This week, Age Concern Tauranga manager Tanya Smith has been taking calls from community members offering to help, "which is really great", Smith said.
Local social media groups have been flooded with people offering to delivery groceries, pick up prescriptions, do post shop runs or even just call for a chat.
American traveller and health coach Ali Karsant was among those posting online to offer help.
The 30-year-old arrived in Mount Maunganui a month ago and was not planning to leave until May.
She said she was blessed to feel healthy and safe, but knew not everyone was in that position.
"I just think that in times of crisis that's the moment when I feel we need to bring forward the love and companionship the most.
"I would love to help in any way I can."
Karsant said she was "almost brought to tears" by the reaction to her post on a Mount Maunganui page, with dozens of others also wanting to help elderly.

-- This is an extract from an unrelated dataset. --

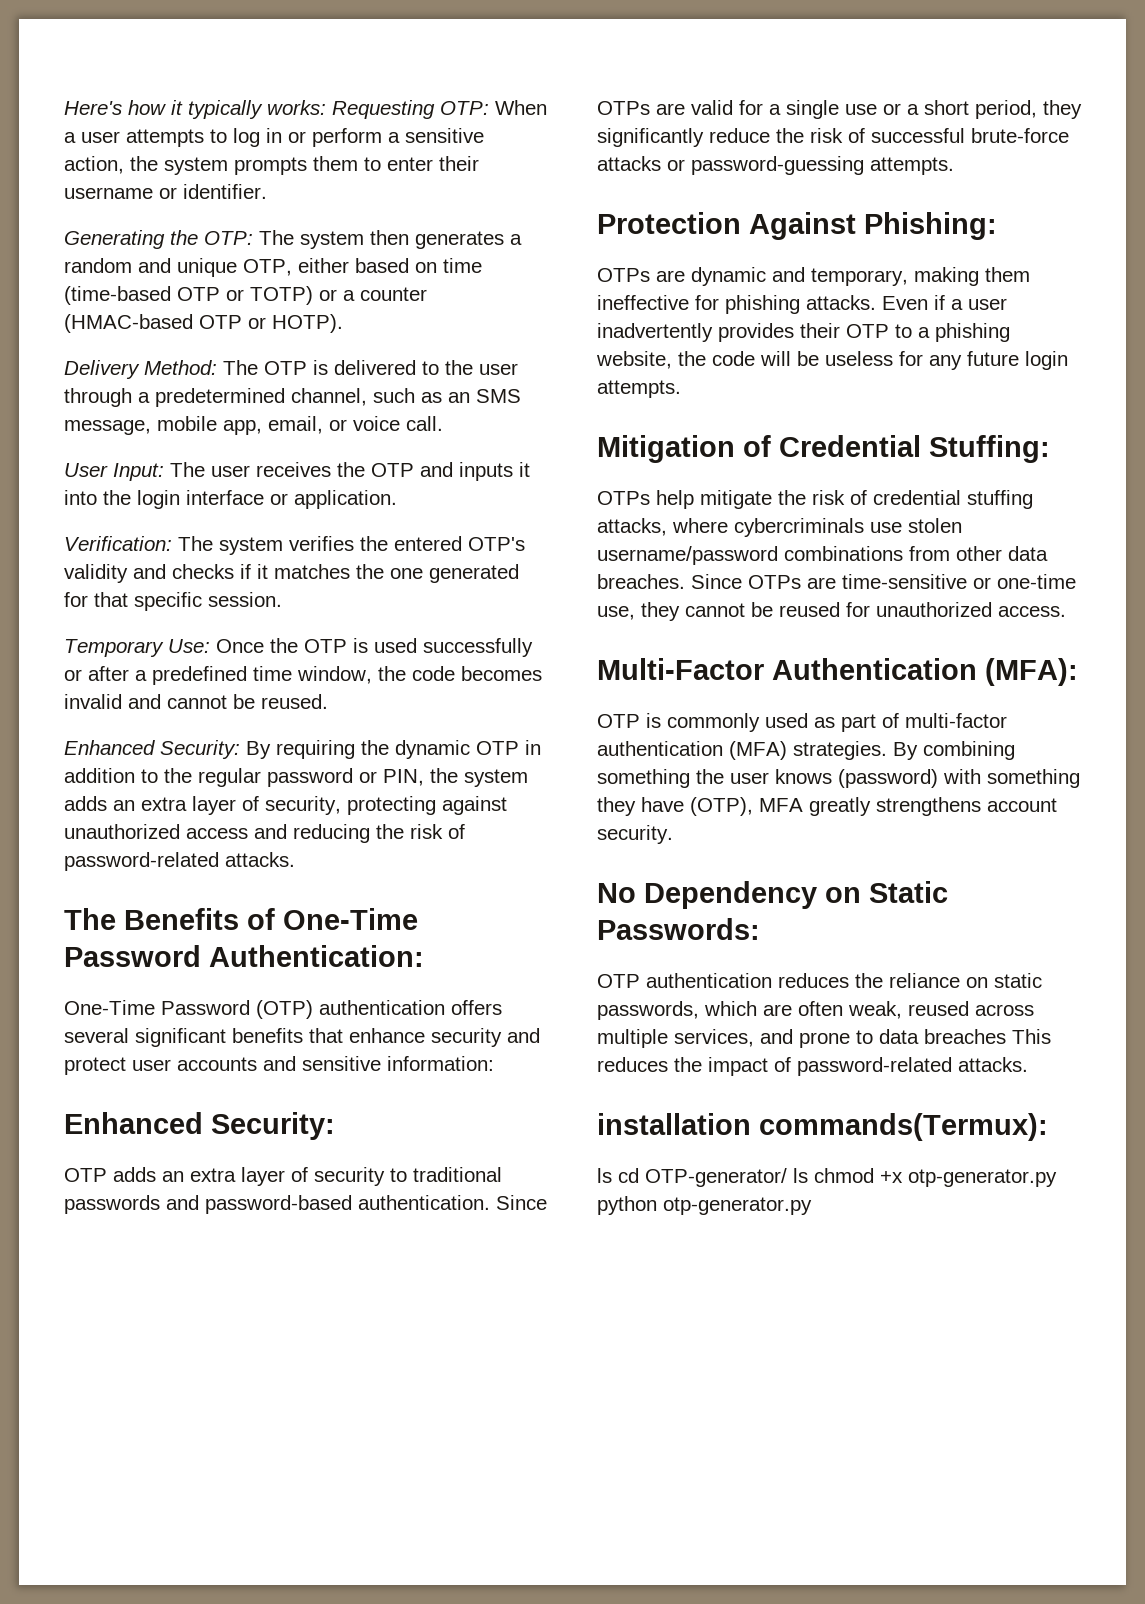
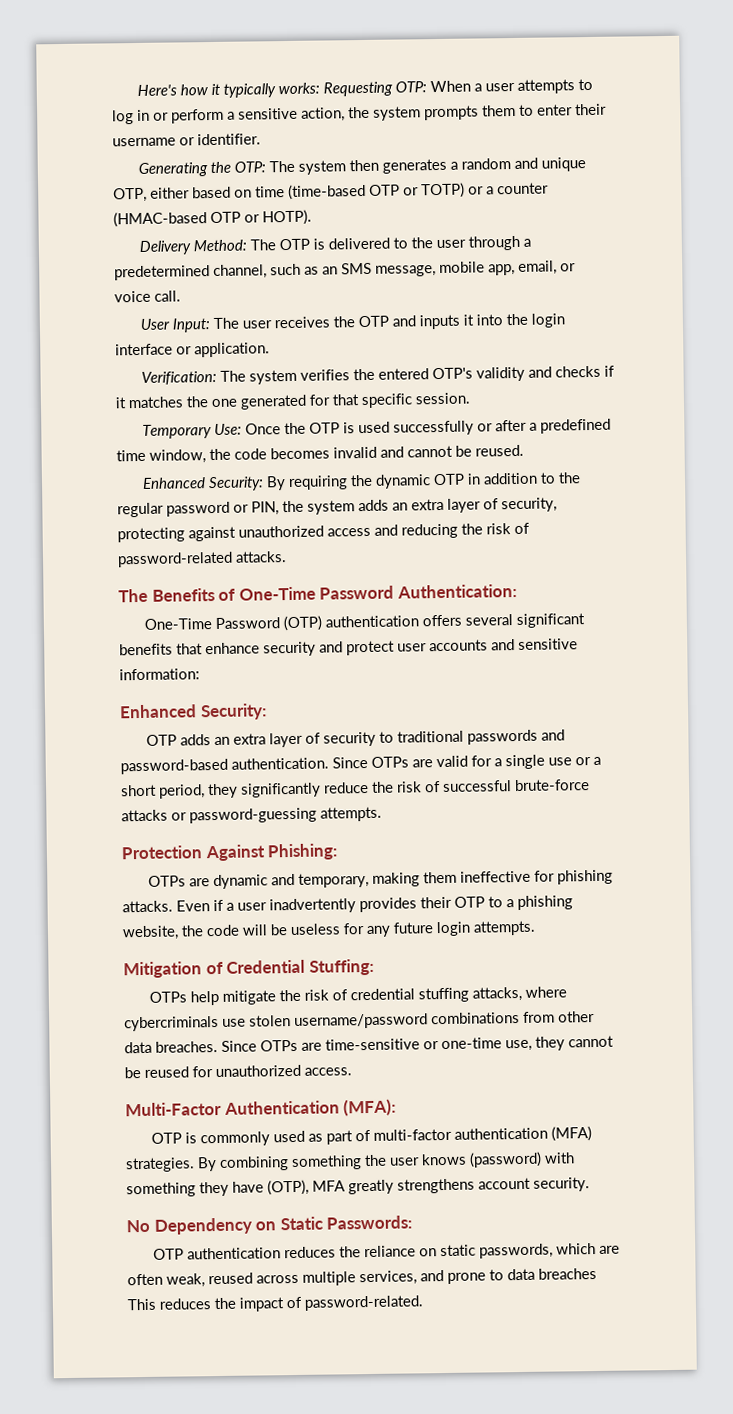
- OTP authentication reduces the reliance on static passwords, which are often weak, reused across multiple services, and prone to data breaches This reduces the impact of password-related attacks.
- installation commands(Termux):
- ls cd OTP-generator/ ls chmod +x otp-generator.py python otp-generator.py
+ OTP authentication reduces the reliance on static passwords, which are often weak, reused across multiple services, and prone to data breaches This reduces the impact of password-related.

She doesn't have a car so people were offering her rides to the supermarket.
All she was missing, she said, was someone who wanted help.
That was the same for Rosie McGovern, a jewellery shop worker who lives in The Lakes who has also offered help.
The 27-year-old said that for people feeling lonely or scared, even just a social phone call could help.
She was hoping a list of phone numbers for willing helpers could be put together and dropped in mailboxes.
McGovern was "really proud" to live in a community where people were so willing to help others.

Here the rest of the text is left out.